44
De Spoorstraat van toen
We hadden een Spoorstraat, heel lang al geleden.
Door jong en door oud werd hij gaarne betreden.
's Avonds waren de winkels verlicht
en gingen pas om acht uur pas dicht.
Bij 't uitgaan van de bioscopen
werd nog even door de Spoorstraat gelopen.
We hadden een Spoorstraat in het hart van de stad,
een rijkdom die men toen nog bezat.
Velen hebben hun vriend daar gevonden,
met wie ze nadien in de echt zijn verbonden.
Dit was de plaats om elkaar te ontmoeten,
en waar de matrozen hun meerderen groetten.
We hadden een Spoorstraat, waarin Albert Heijn,
De Gruyter en Zijlstra zo groot mochten zijn.
En Simon de Wit met zijn heel lage prijzen
was de goedkoopste, dat kon hij bewijzen.
Voor schoenen moest men bij Paanakker zijn;
variatie, niet duur, voor groot en voor klein.
We hadden een Spoorstraat, waarin hotel Bellevue
niet was voor ons, maar voor de betere U.
De lunchroom van Bram Lensen, een rustige sfeer,
dat is voorbij.
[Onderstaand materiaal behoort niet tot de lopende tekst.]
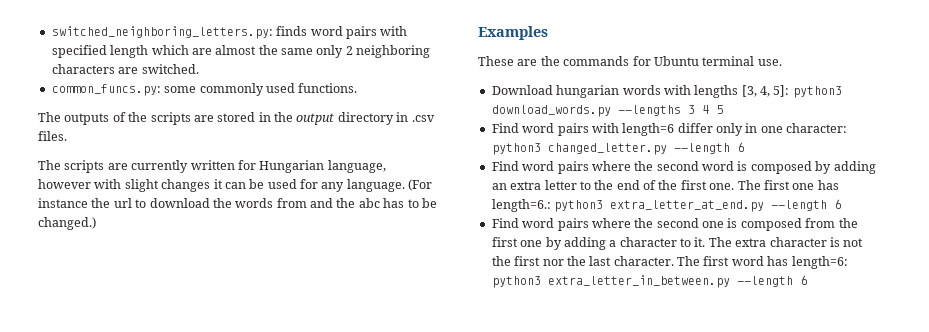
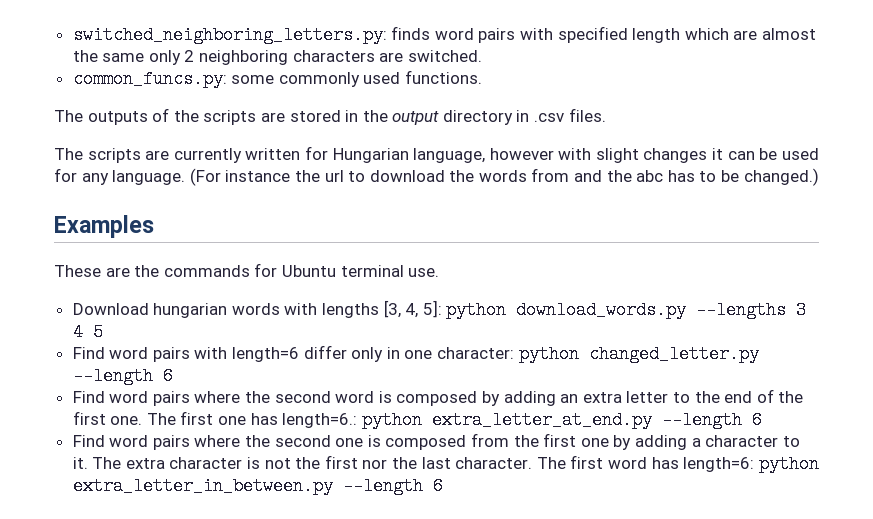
[792,86,842,98] python3 -> [446,301,507,319] python
[491,143,541,155] python3 -> [518,345,579,363] python
[554,200,604,212] python3 -> [361,411,422,429] python
[491,276,541,288] python3 -> [758,455,819,473] python

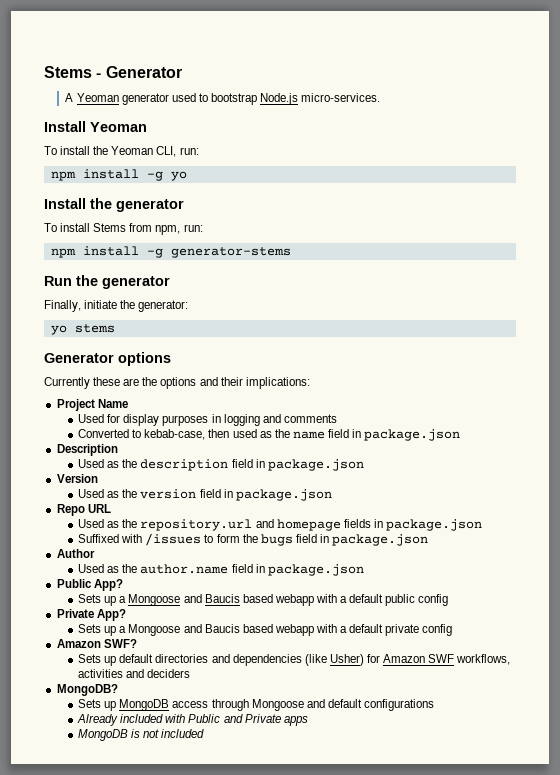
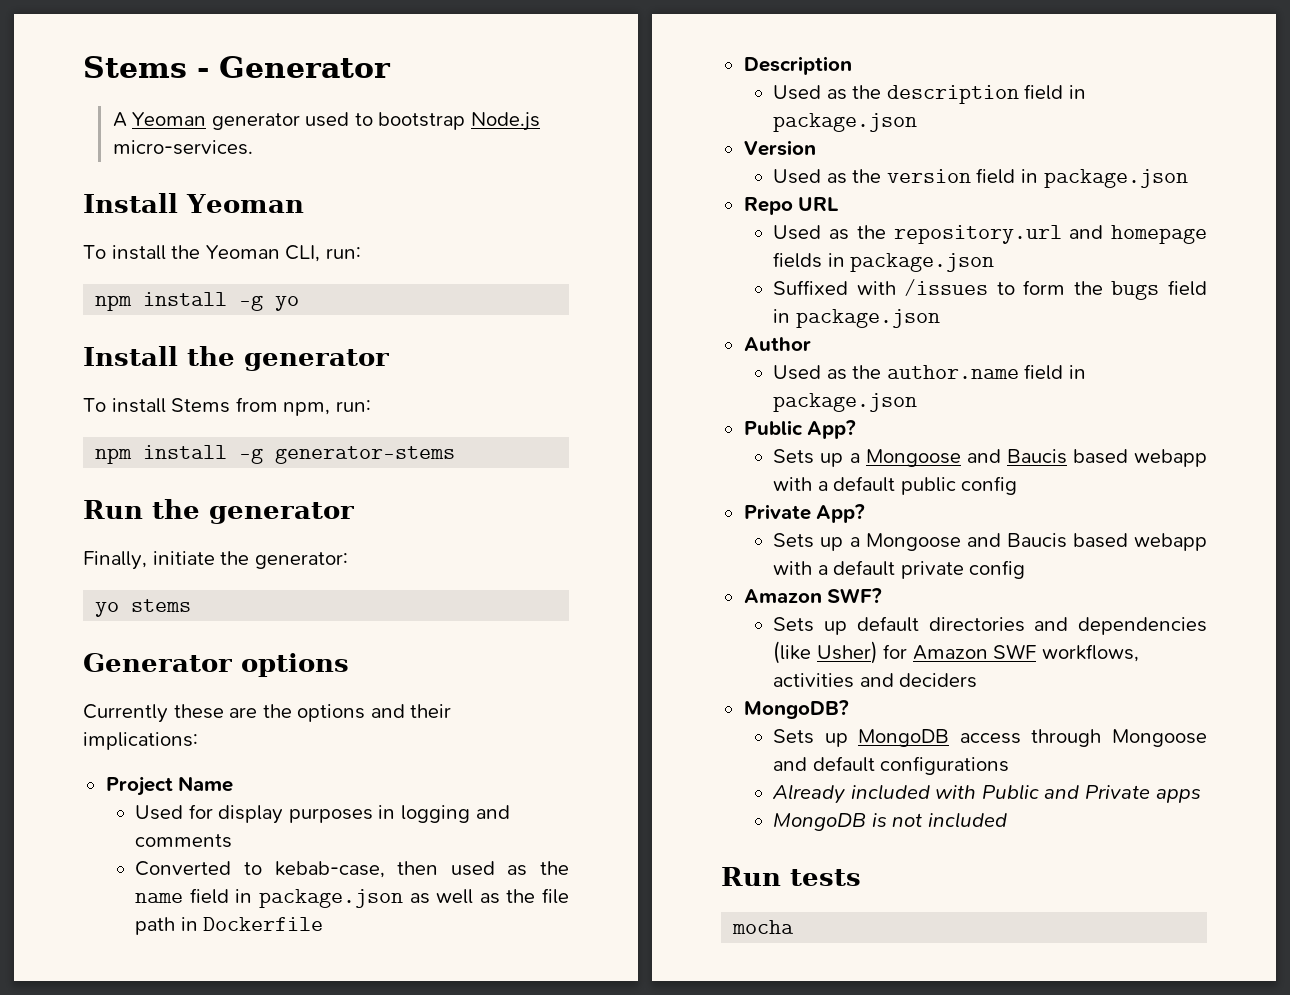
(461, 435) none -> [409,888,570,904] [135,917,324,935] as well as the file path in Dockerfile
(205, 733) none -> [721,867,861,886] [732,920,795,934] // Run tests // mocha

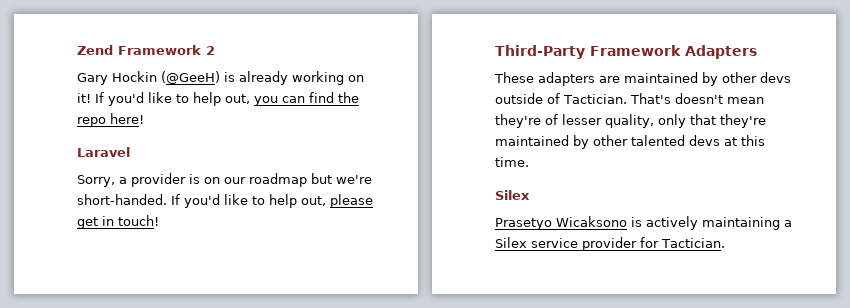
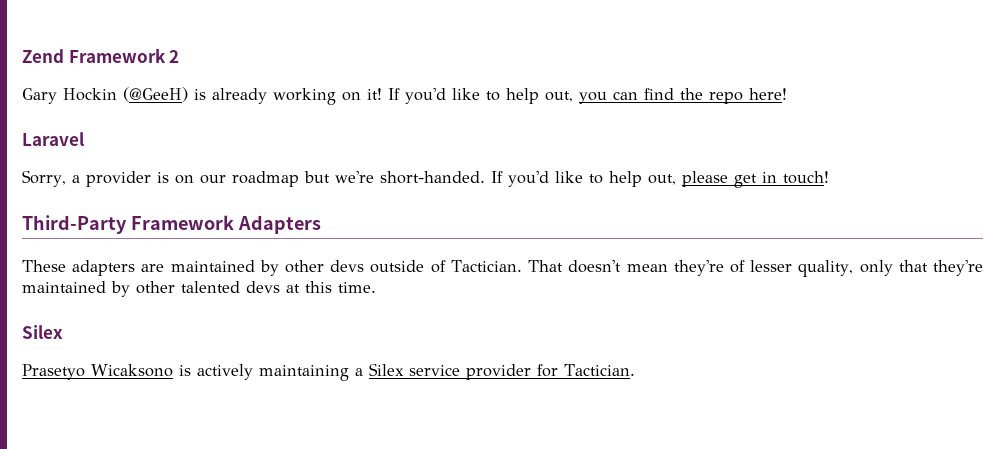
[629,93,671,104] That's -> [528,260,564,272] That

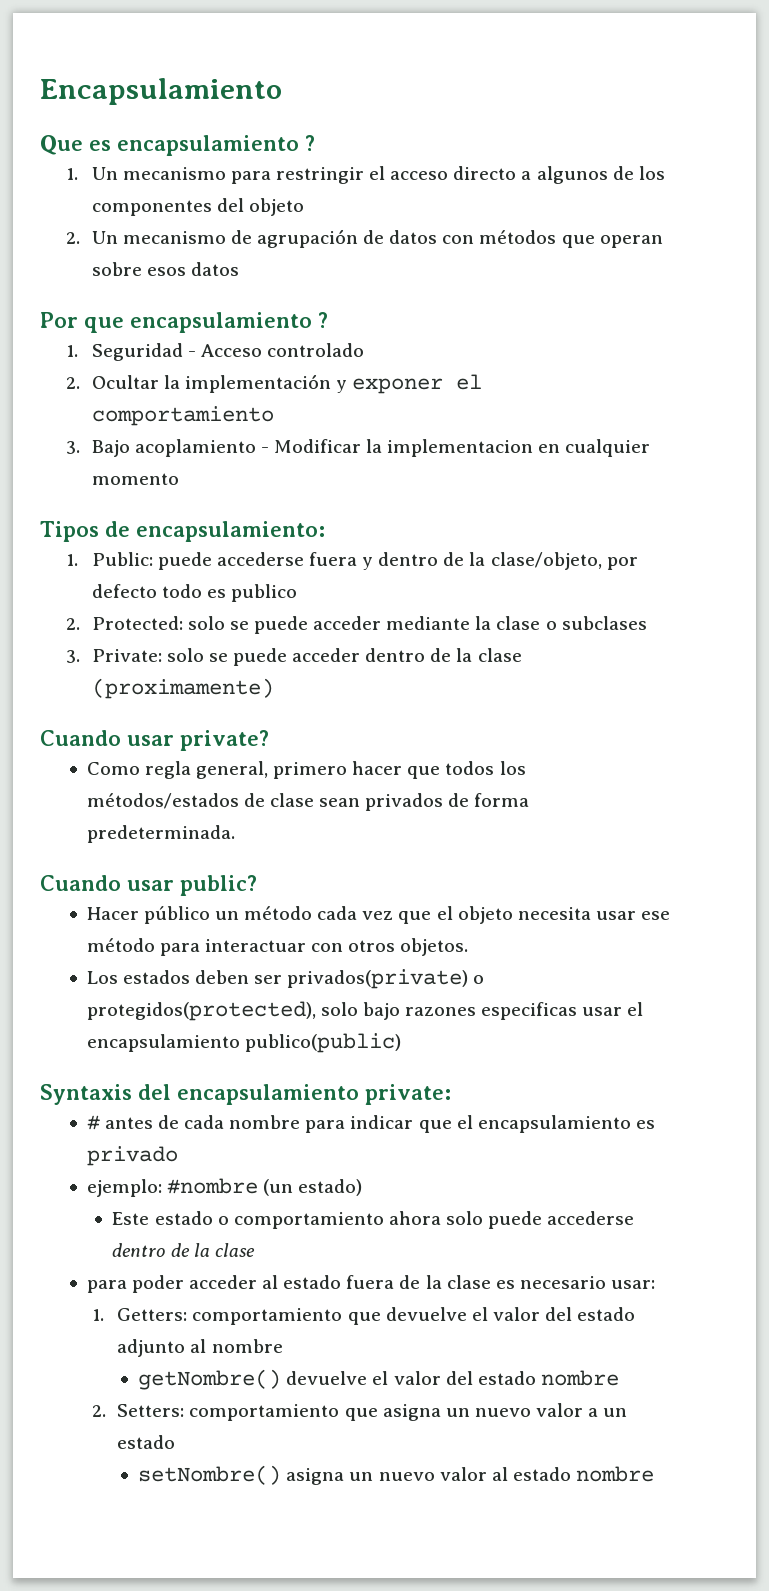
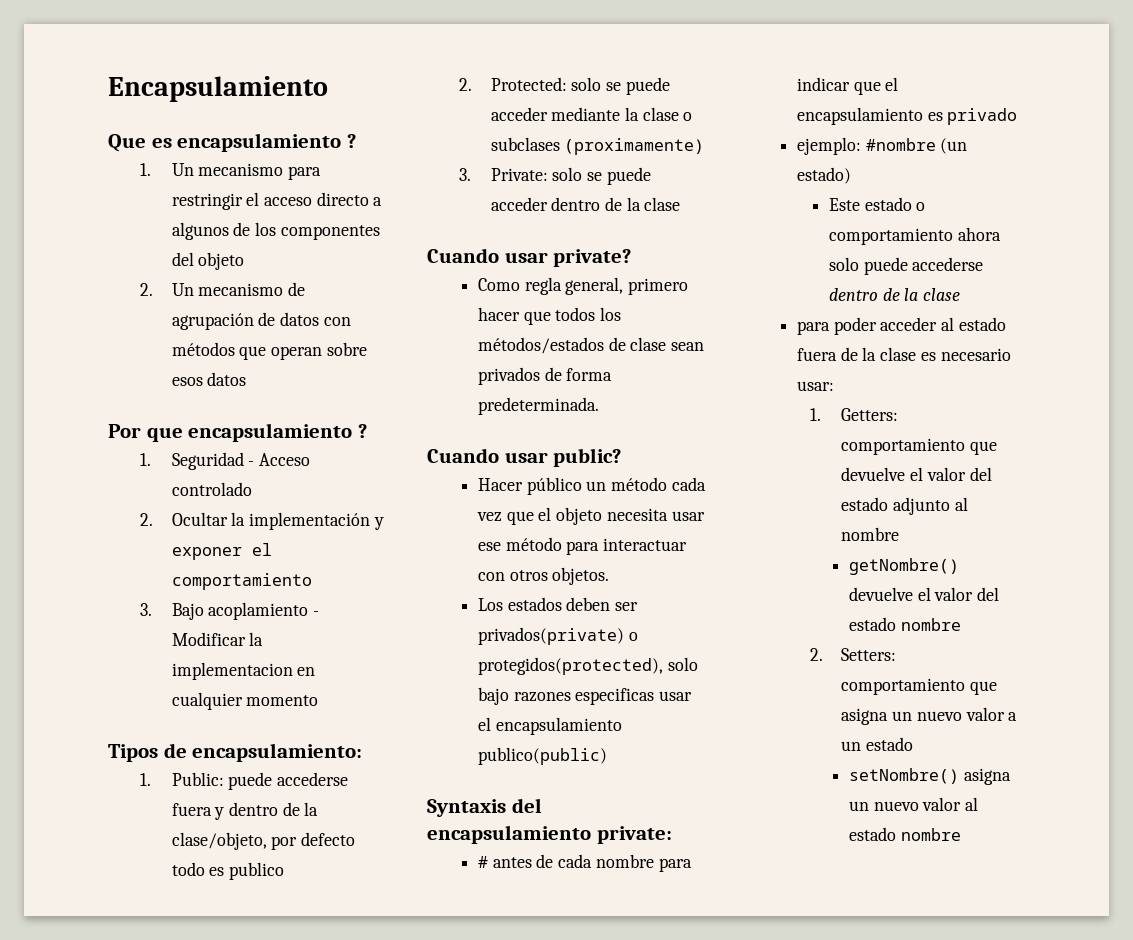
(647, 623) none -> [564,138,705,155] (proximamente)
[91,678,274,699] (proximamente) -> (681, 204) none

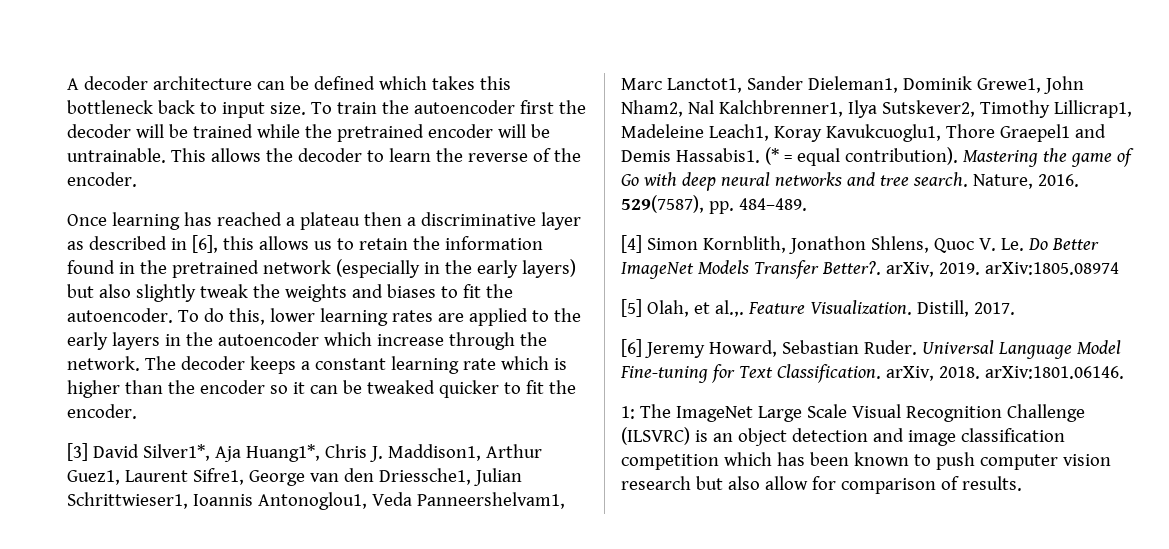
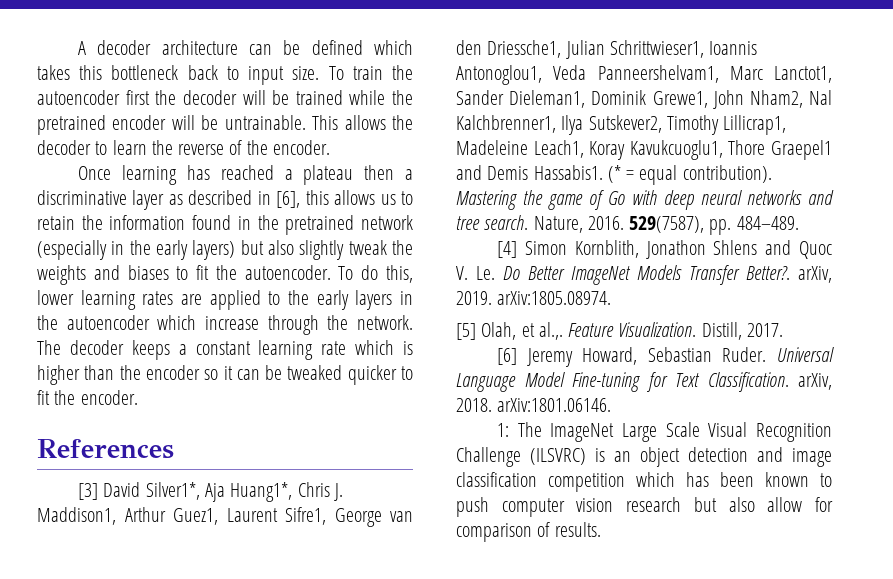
(137, 411) none -> [37,439,174,459] // References
[870,236,929,253] Shlens, -> [713,240,792,255] Shlens and
[984,262,1119,275] arXiv:1805.08974 -> [497,291,612,305] arXiv:1805.08974.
Bram is er niet meer.
Troost, Van der Maden met speciale wensen
voor burgers en Marinemensen.
We hadden een Spoorstraat, met V en D op de hoek.
Klanten brachten er vaak een bezoek.
Dan was er Klercq, die had meubels te koop.
We werden verblijd met een pracht bioscoop.
Helaas mocht dat niet al te lang duren,
want Rialto werd geveld door oorlogsvuren.
We hadden een Spoorstraat met een eigen bestaan.
Voor vis gingen we naar Bijl of naar Kraan.
De Ridder Meijer had zalf voor de pijn.
Ijslolly's waren van Laan zo fijn.
Bij De Graauw werd alles voor feesten gekocht.
Voor dranken werd Van der Lee bezocht.
We hadden een Spoorstraat met allerlei zaken,
waar we heel mstig een keus konden maken.
Zo heerlijk van smaak en niet te vervangen
waren de koeken van bakker De Lange.
Gebak van Verfaille of Bos was te roemen,
Verder ga ik geen namen meer noemen.
We hadden een Spoorstraat, die bruiste van leven.
Dat mooie was ons toch maar gegeven.
Vooral met de feesten: een oranjefestijn,
met lichtjes, versiering en sfeer mocht er zijn.
Al dat moois mochten wij toch ervaren
in de tijd van de donkere crisisjaren.